There’s ways to go forward and try to make this as cost effective as possible. And hopefully, the real life examples gave us some idea what we deal with on a daily basis when we have clients come in and say or, mostly it’s friends who are like, “Hey, I want to do this,” and you’re like, “I got to put my lawyer hat and explain to you that there’s some ramifications for doing that, and sometimes you can get away with it and sometimes you probably cannot.”

Mike Beville:

I think you actually, middle of this episode, you said something that was extremely important, that obviously, we’re doing these episodes and we’re trying to raise the issues that maybe people aren’t thinking about, but at its core, nothing we’re saying should prevent someone who’s made a business decision that raising capital is the best thing for the business. Nothing we’re saying should prevent them from doing it. I think the point is that we think those people should surround themselves with proper advisors, whether legal or otherwise, to make sure that you don’t make that decision, something that ends up biting you more than it should in the end. But otherwise, it’s very possible to raise money. You just have to do it correct.

Tom Voekler:

Awesome. Next time, we’re going to talk about some of the basic laws that are involved in securities offerings. We really appreciate you listening. Raising Capital 101 by KVCF. Thank you.

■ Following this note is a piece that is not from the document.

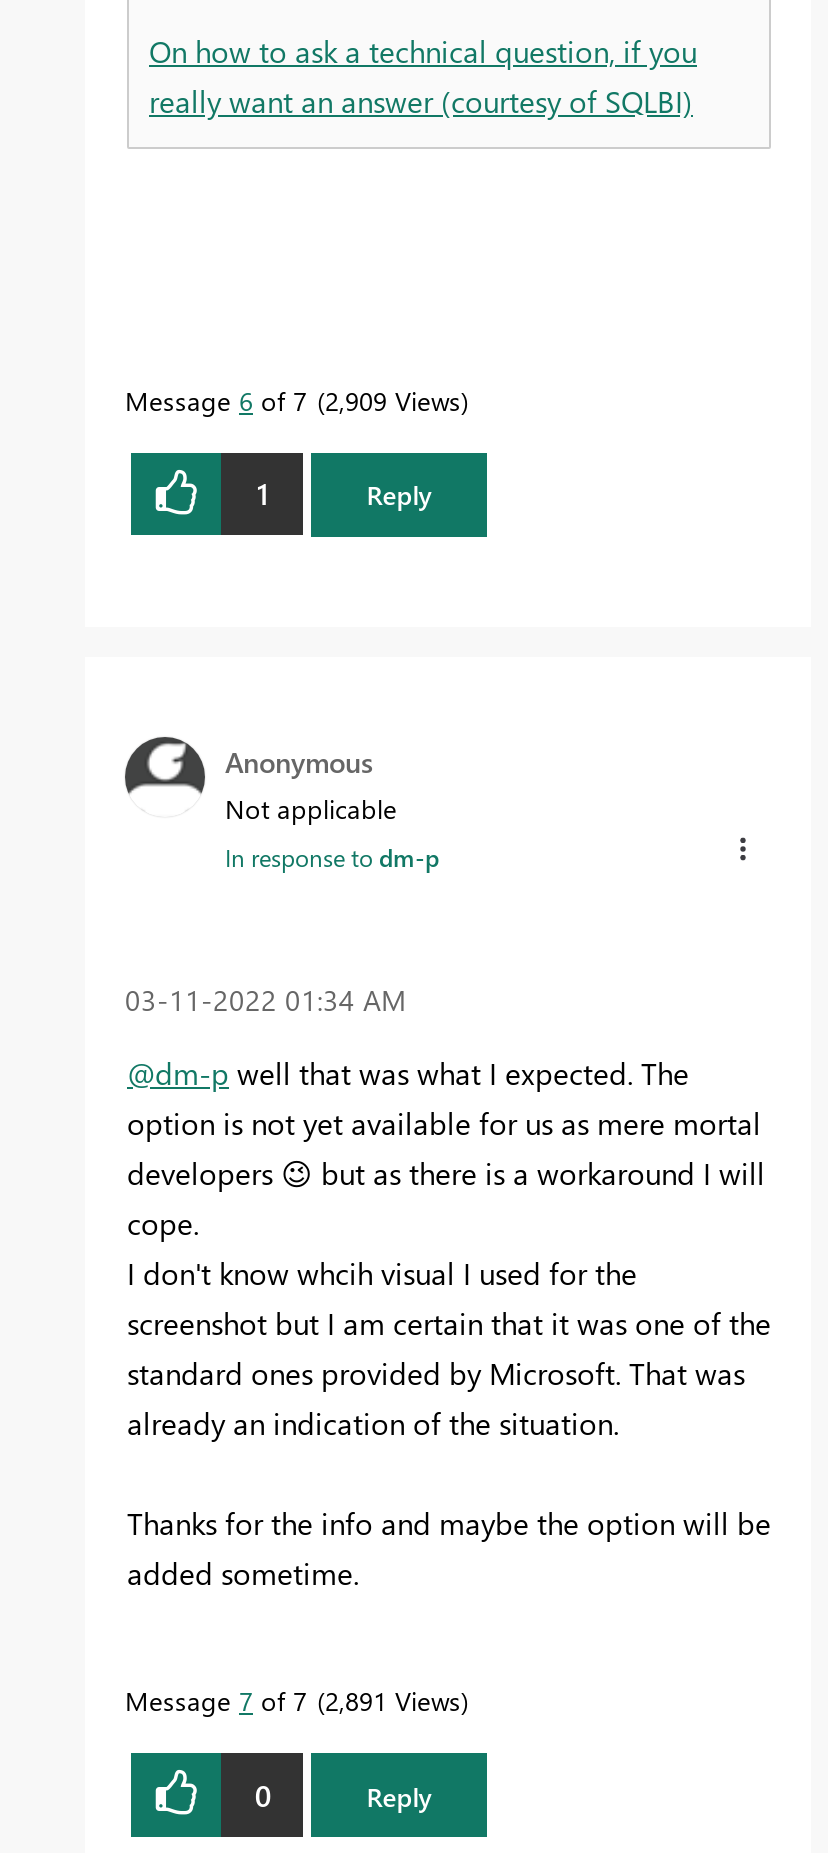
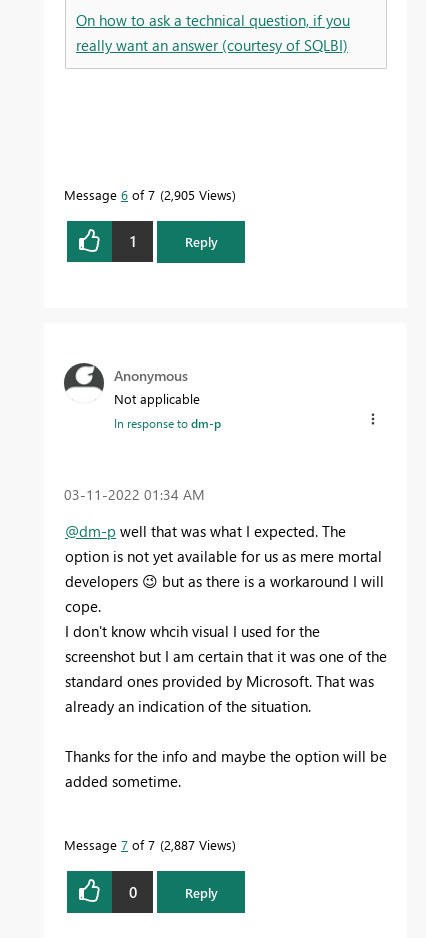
[125,383,461,417] Message 6 of 7 2,909 Views -> [64,186,232,203] Message 6 of 7 2,905 Views
[125,1683,461,1717] Message 7 of 7 2,891 Views -> [64,836,232,853] Message 7 of 7 2,887 Views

This podcast is provided by KVCF, PLC for informational purposes only and should not be considered legal or investment advice. The transmission of the information in the podcast is not intended to establish, and the receipt of such information does not establish or constitute an attorney-client relationship. The listener should not act on information contained in any of the materials on this podcast without first consulting legal counsel. The podcast should not be used as a substitute for competent legal advice from a licensed professional attorney in your state.